Un Parlement bafoué, des brèches constitutionnelles
instrumentalisées par un exécutif omnipotent, des grévistes réprimés, des
rassemblements interdits, des manifestants tabassés : rien d’inédit. Partout
où, dans le « monde libre », se sont déployées, ces dernières années, d’impopulaires politiques
d’austérité et de démolition sociale, les principes démocratiques, les libertés
ont été mis en charpie. En Europe, le martyre grec en a offert l’illustration
la plus cruelle, avec les mémorandums des créanciers se substituant à la loi.

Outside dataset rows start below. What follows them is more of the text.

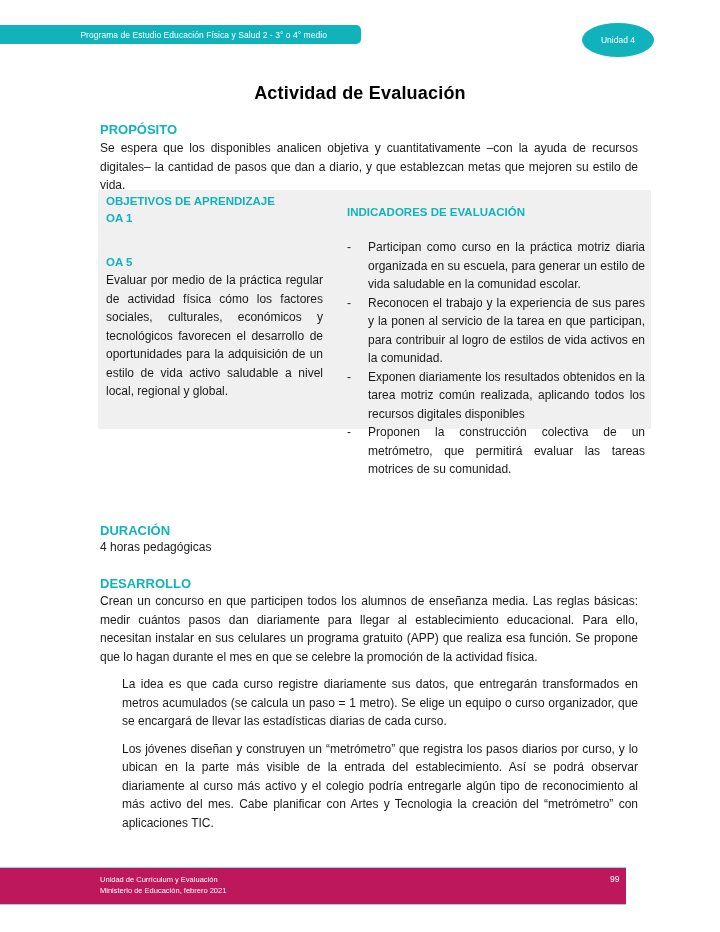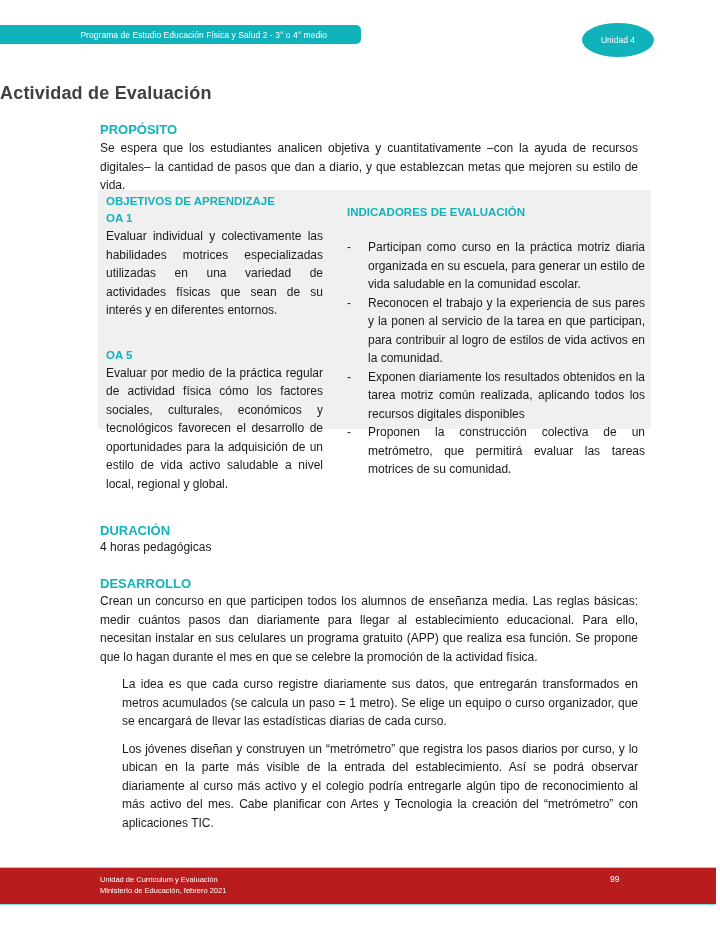"Actividad de Evaluación" .page-title { color: #404040 -> #000000; text-align: left -> center }
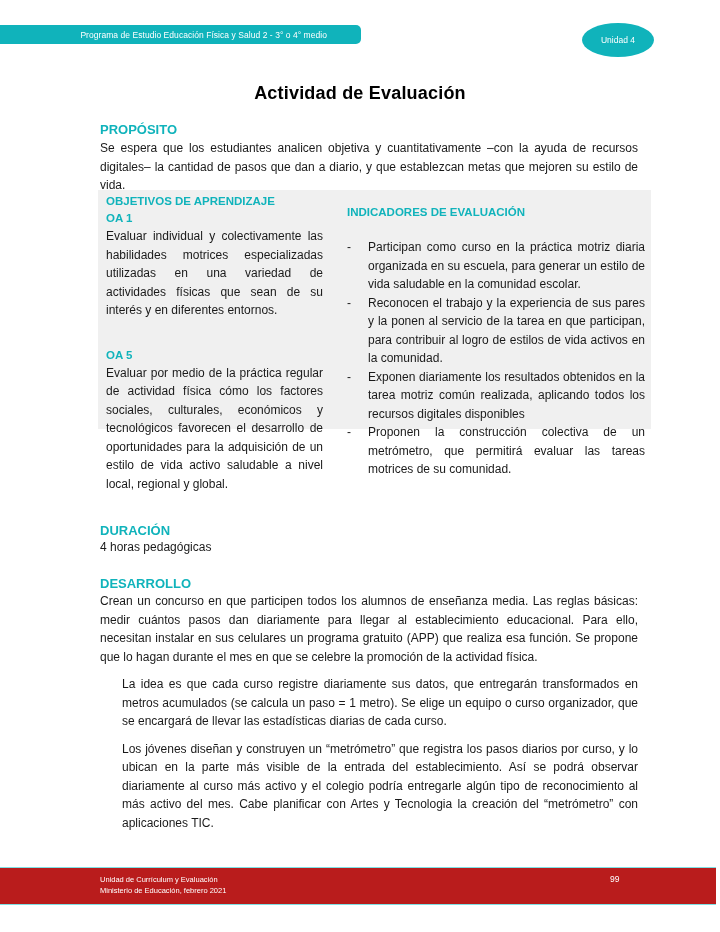"Se espera que los estudiantes" p.body-text { text: estudiantes -> disponibles }
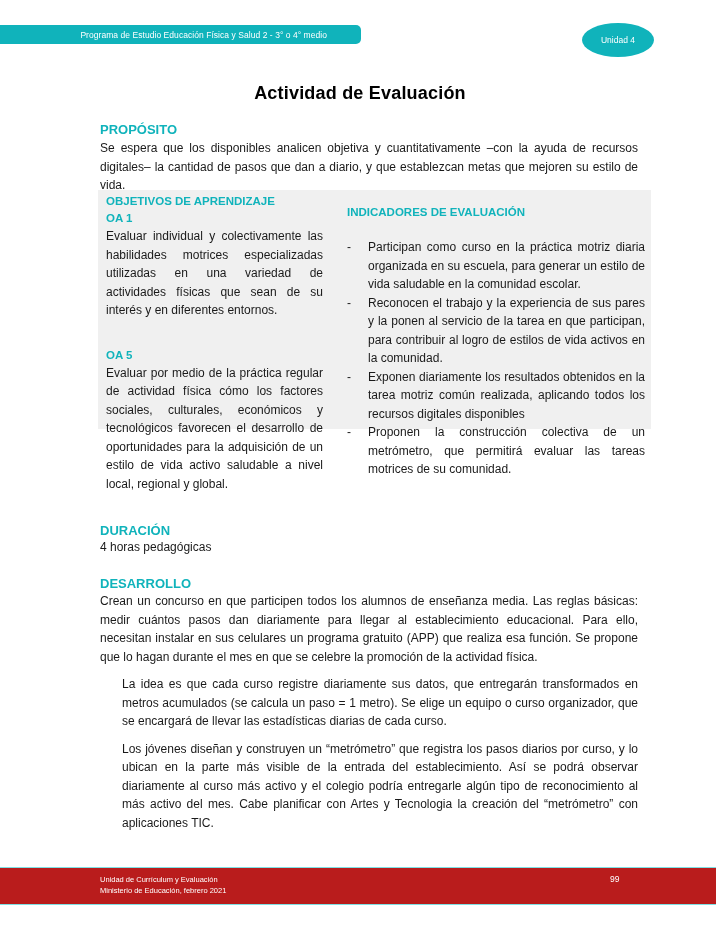"Evaluar individual y colectivamente las" p.body-text { html: <p>Evaluar individual y colectivamente las habilidades motrices especializadas utilizadas en una variedad de actividades físicas que sean de su interés y en diferentes entornos.</p> -> none }
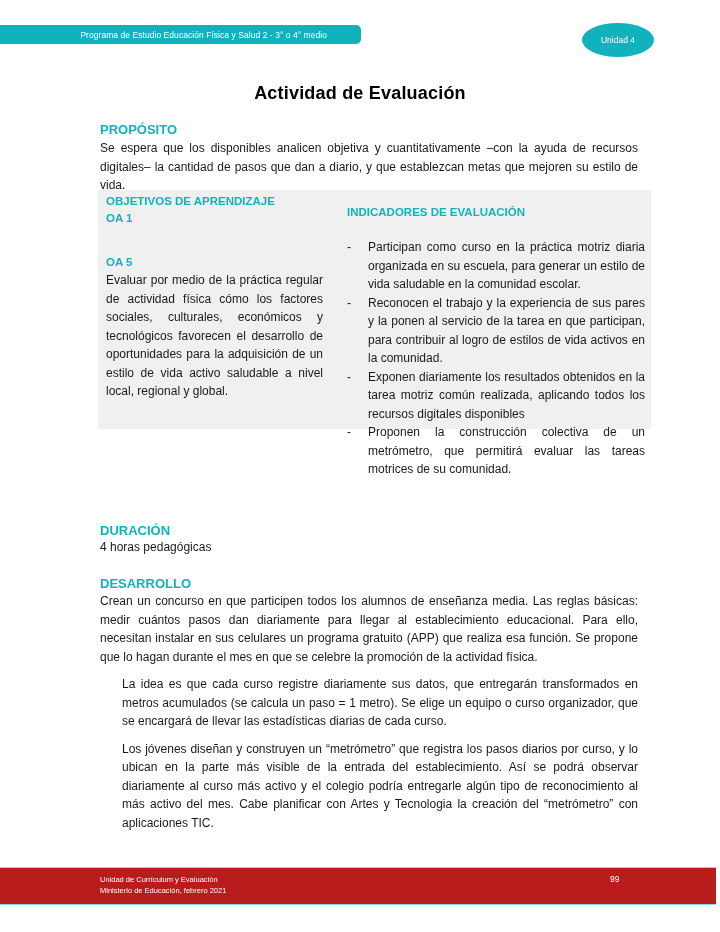"Unidad de Currículum y Evaluación" .footer-bar { background: #b91c1c -> #be185d; width: 716px -> 626px }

Non, capitalisme et démocratie ne sont pas les deux faces d’une même pièce. Les
papes du néolibéralisme n’ont d’ailleurs jamais dissimulé leur aversion pour le
gouvernement du peuple.
« Je dois admettre franchement que si la démocratie veut dire gouvernement par la volonté
arbitraire de la majorité, je ne suis pas démocrate ; je considère même un
tel gouvernement comme pernicieux », clamait en 1983 le prix Nobel d’économie Friedrich
Hayek. Louis Rougier, pionnier du néolibéralisme en France, se désespérait, lui
aussi, de voir « la politique économique, budgétaire et monétaire des États » décidée « sous la pression des masses électorales ». Quant au « libéral-démocrate » Raymond Aron, il redoutait ouvertement de voir « le libéralisme politique » conduire « de manière presque fatale à un système d’économie partiellement dirigé et partiellement socialiste ». Et dans sa hiérarchie assumée des libertés, le monétariste Milton Friedman,
qui forma les Chicago Boys d’Augusto Pinochet, plaçait au sommet la liberté
économique, qu’il tenait pour « une fin en soi ». Le néolibéralisme, ce n’est pas la démocratie. C’est le règne du fric,
des marchés financiers, des agences de notation ; c’est la décision politique indexée sur les fluctuations boursières.
Ultime chausse-trappe du « cheminement
démocratique » dont il se flatte, l’exécutif invoque aujourd’hui, pour empêcher l’abrogation de sa réforme des retraites, l’article 40 de la Constitution, qui retire de facto aux députés et sénateurs l’initiative de la dépense publique. Le message est limpide : « Ne touchez
pas au grisbi. » Il est temps que tombe cette dictature de l’argent.